Front-end code edit data:

((

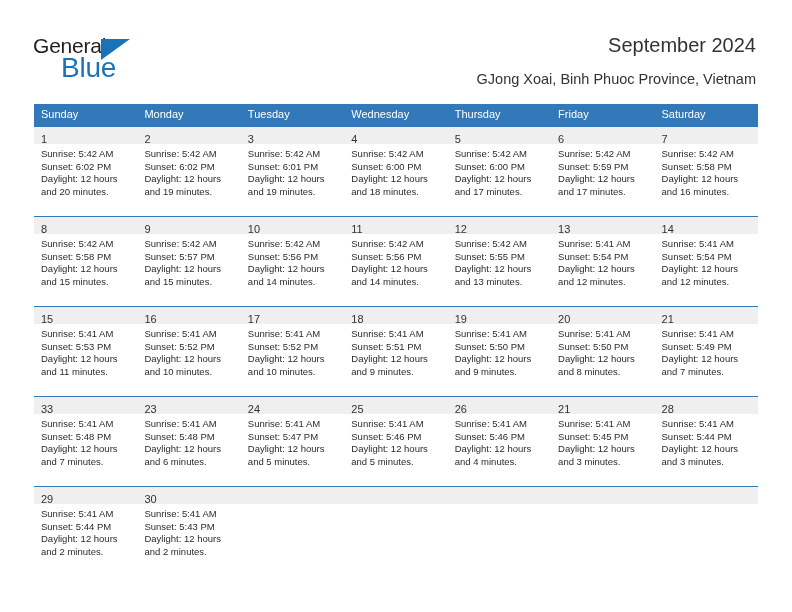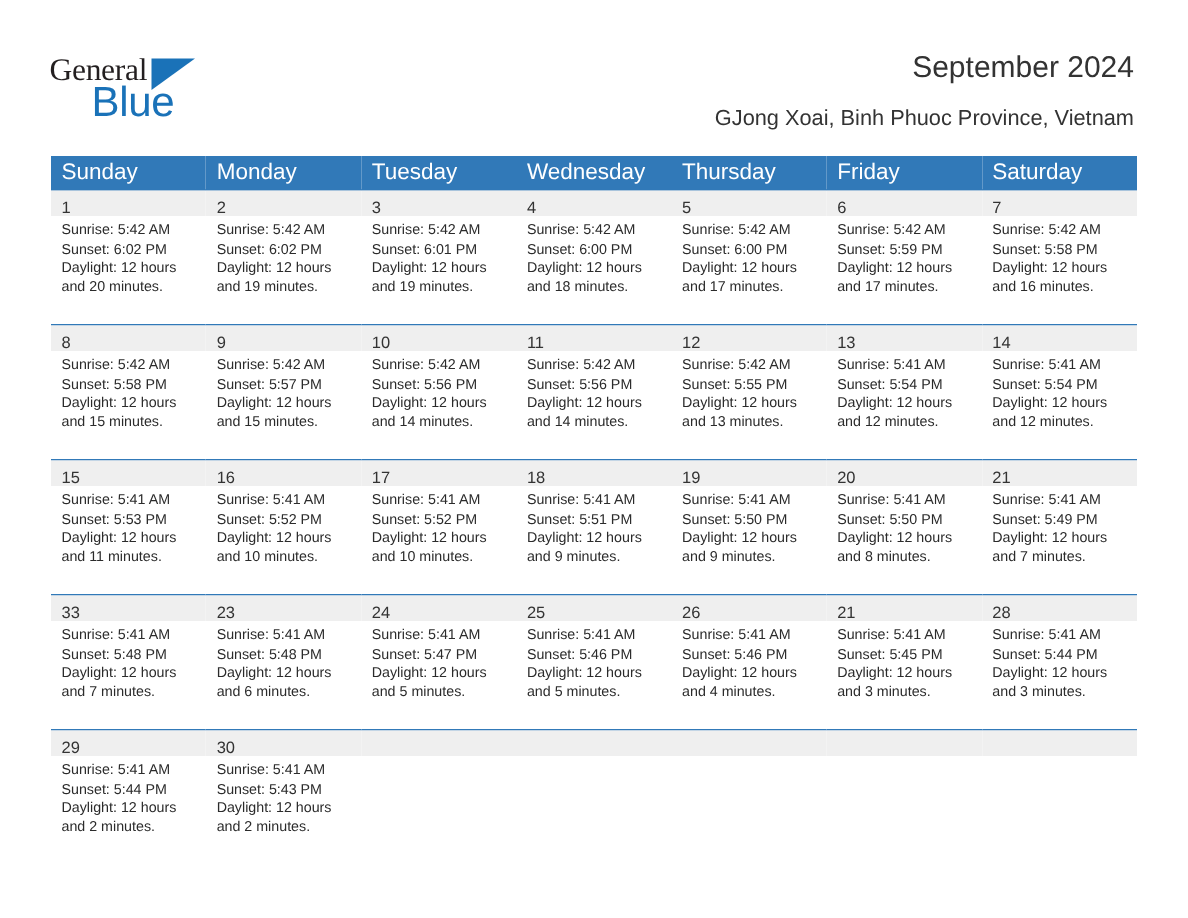--- a/index.html
+++ b/index.html
@@ -37,21 +37,21 @@
     height: 50px;
   }
   .logo-general {
     position: absolute;
     left: 0;
     top: 0;
     font-size: 21px;
     line-height: 24px;
     color: #231f20;
     letter-spacing: -0.2px;
-    font-family: Liberation Serif, serif;
+    font-family: Liberation Sans, sans-serif;
   }
   .logo-tri {
     position: absolute;
     left: 68px;
     top: 5px;
     width: 0;
     height: 0;
     border-left: 29px solid #1a72b8;
     border-bottom: 21px solid transparent;
   }
@@ -95,21 +95,21 @@
     top: 104px;
     width: 724px;
     border-collapse: collapse;
     table-layout: fixed;
   }
   .calendar col { width: 103.43px; }
 
   .calendar thead th {
     background: #3179b8;
     color: #ffffff;
-    font-size: 15px;
+    font-size: 11px;
     font-weight: normal;
     text-align: left;
     padding: 4px 0 5px 7px;
     height: 13px;
     line-height: 13px;
     border: none;
   }
 
   .calendar tbody tr.week-row td {
     vertical-align: top;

))

WHAT YOU NEED TO DO
From the entries above, restate word for word the lines from the line containing "letter-spacing: -0.2px;" to the line containing "width: 724px;", both ends included, and nothing more.

SOLUTION TO THIS PROBLEM
     letter-spacing: -0.2px;
-    font-family: Liberation Serif, serif;
+    font-family: Liberation Sans, sans-serif;
   }
   .logo-tri {
     position: absolute;
     left: 68px;
     top: 5px;
     width: 0;
     height: 0;
     border-left: 29px solid #1a72b8;
     border-bottom: 21px solid transparent;
   }
@@ -95,21 +95,21 @@
     top: 104px;
     width: 724px;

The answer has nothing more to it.